A Turkish guide accompanying de Soto, for example, when asked the name of the wilderness before them, might have responded “Sora Soto!” (“Ask de Soto!”), written down as Zarazote for all posterity.
A Basque sailor may have rhapsodized that the area was “Zare zati!” (part of art), but if asked very rudely, he might have responded “Zara zata!” (thou nightjar), or perhaps even “Zara zetu!” (thou hast begot other sons).
An Italian settler might have asked for a map notation “Saro sita” (I will be located) here. If the mapmaker was Latvian, the name may have lingered from a mere notation to correct the sketch of the Braden River “Zaru soti” (branches colored in).
A Czech sailor who had seen hurricane damage here may have mentioned “Sari suti” (September rubble). A Maltese sailor may have felt that the area “Saru seta” (could become) something, or a Slovenian sailor may have been impressed that this was a place of “Zore zoto” (the dawn of a new era) or perhaps no more than “Zaru soti” (grilled peat).
An Albanian sailor may have referred to a hut where he had dallied on shore and “Zuri zute” (got caught) or even “Zuri zati!” (the roof fell down). An Indonesian botanist pursued by Calusas may have bemoaned a “Saru sita” (Cypress confiscation).
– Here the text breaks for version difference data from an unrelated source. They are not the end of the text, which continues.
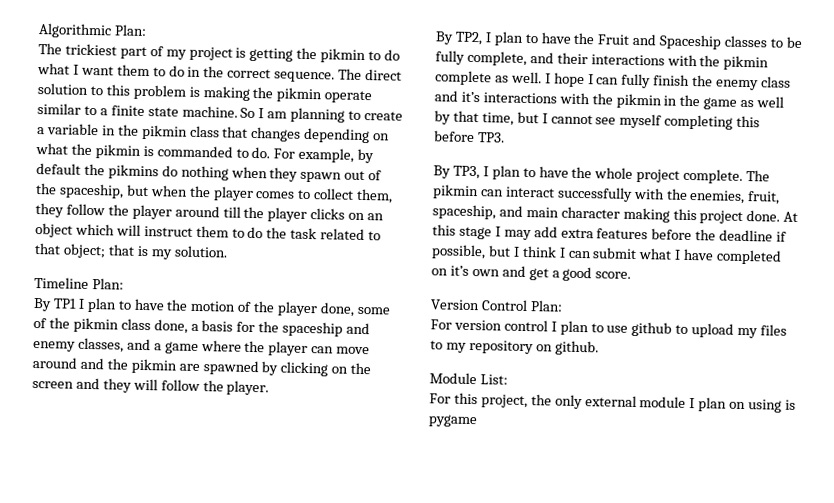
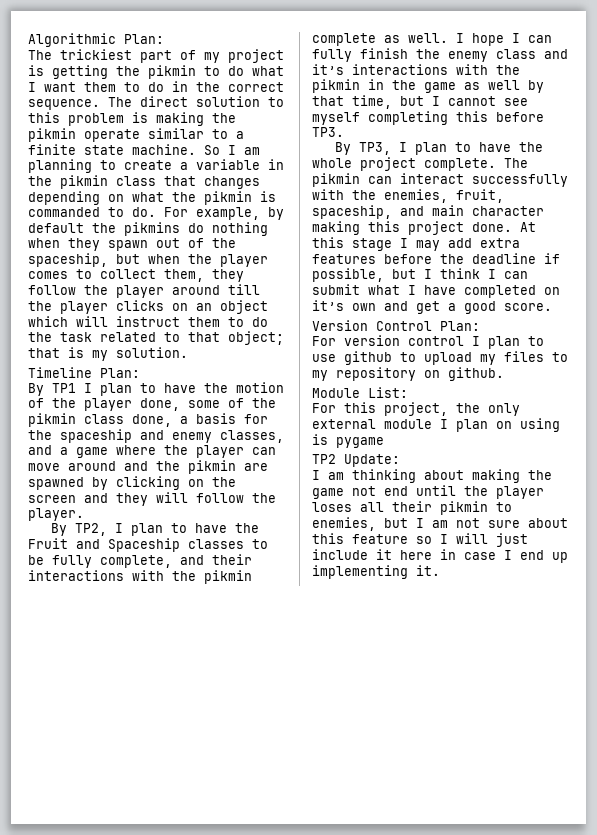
+ TP2 Update:
+ I am thinking about making the game not end until the player loses all their pikmin to enemies, but I am not sure about this feature so I will just include it here in case I end up implementing it.

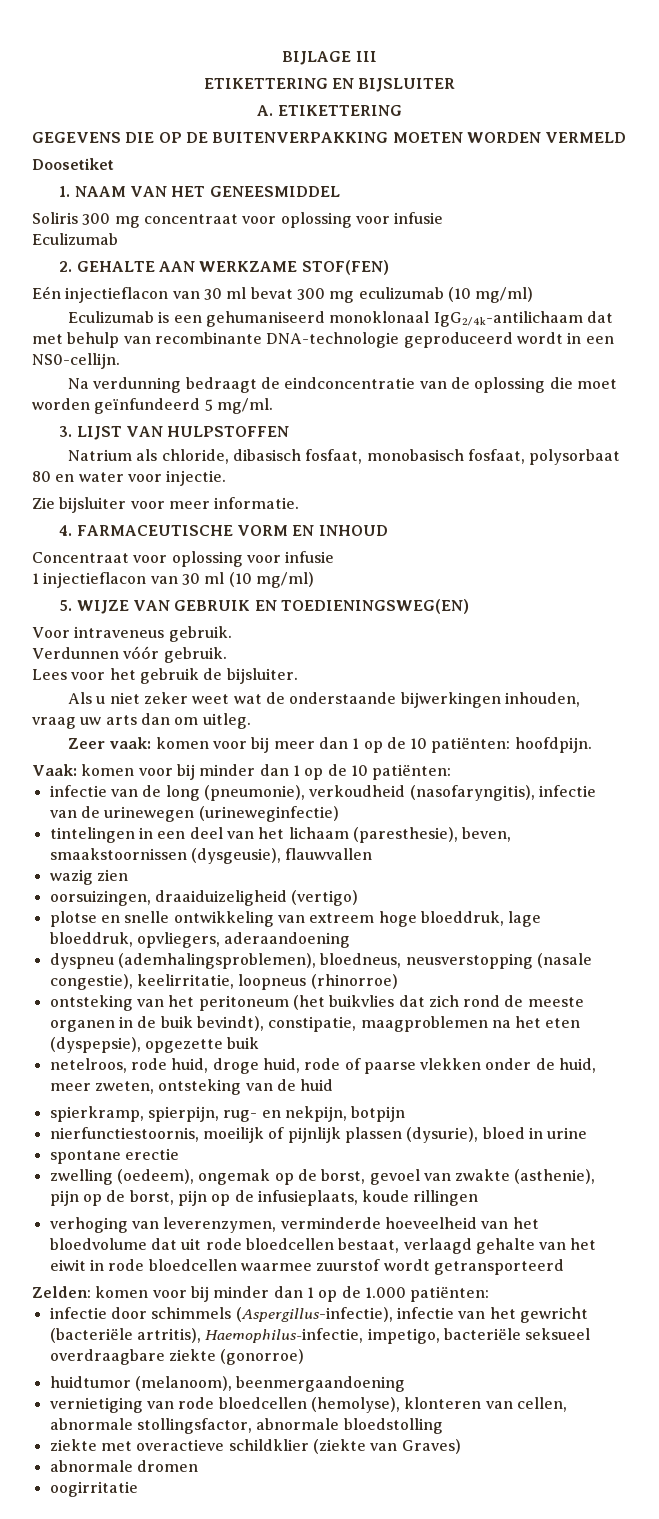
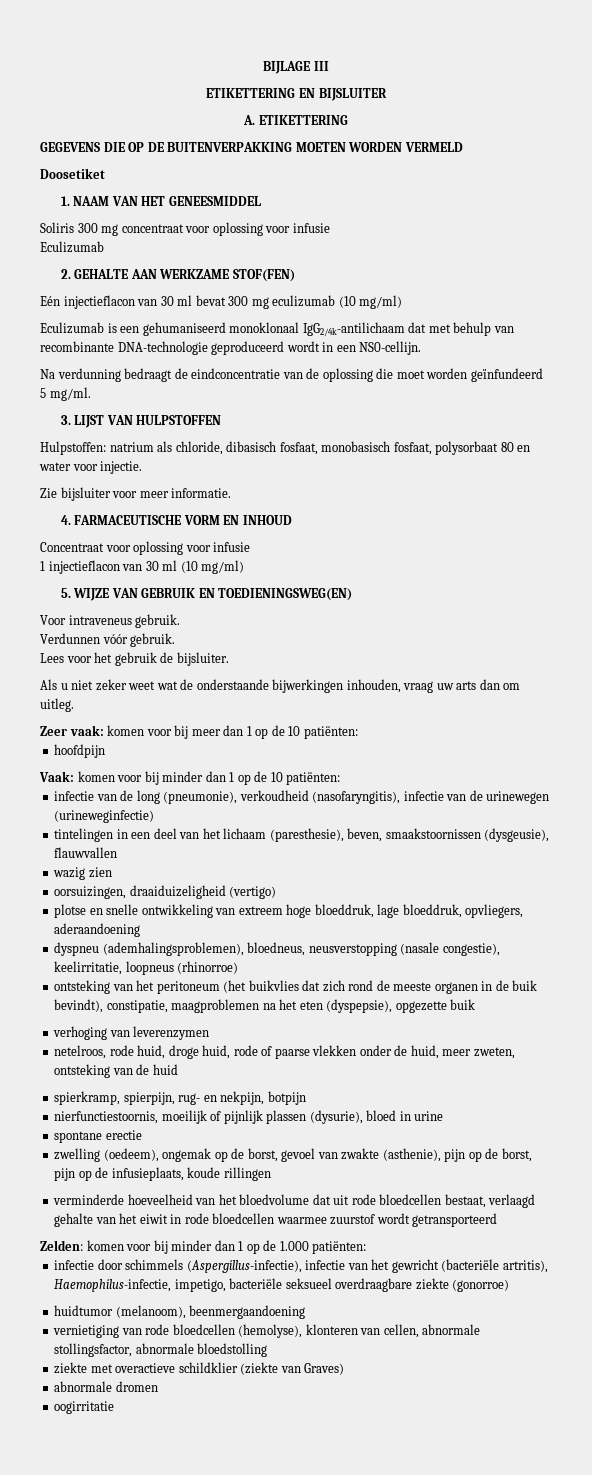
- Natrium als chloride, dibasisch fosfaat, monobasisch fosfaat, polysorbaat 80 en water voor injectie.
+ Hulpstoffen: natrium als chloride, dibasisch fosfaat, monobasisch fosfaat, polysorbaat 80 en water voor injectie.
- Zeer vaak: komen voor bij meer dan 1 op de 10 patiënten: hoofdpijn.
+ Zeer vaak: komen voor bij meer dan 1 op de 10 patiënten:
+ hoofdpijn
+ verhoging van leverenzymen
- verhoging van leverenzymen, verminderde hoeveelheid van het bloedvolume dat uit rode bloedcellen bestaat, verlaagd gehalte van het eiwit in rode bloedcellen waarmee zuurstof wordt getransporteerd
+ verminderde hoeveelheid van het bloedvolume dat uit rode bloedcellen bestaat, verlaagd gehalte van het eiwit in rode bloedcellen waarmee zuurstof wordt getransporteerd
A Finnish sailor may have noted a place of “Suru sota” (mourning of war), or may have mentioned a wild sailor story here as a “Suru satu” (a sad fairy tale).
We may find that Zarazota was just another subtropical lowland recalled by the Spanish explorers, or we may be fortunate in being freed from history, to use our imaginations. Please note that these translations are provided by an online translation utility, and do not yet reflect scholarly consensus. Linguists, historians, researchers of historic Mediterranean place names and the Spanish colonial archives, and even native speakers of these and other languages are encouraged to object and offer further insights.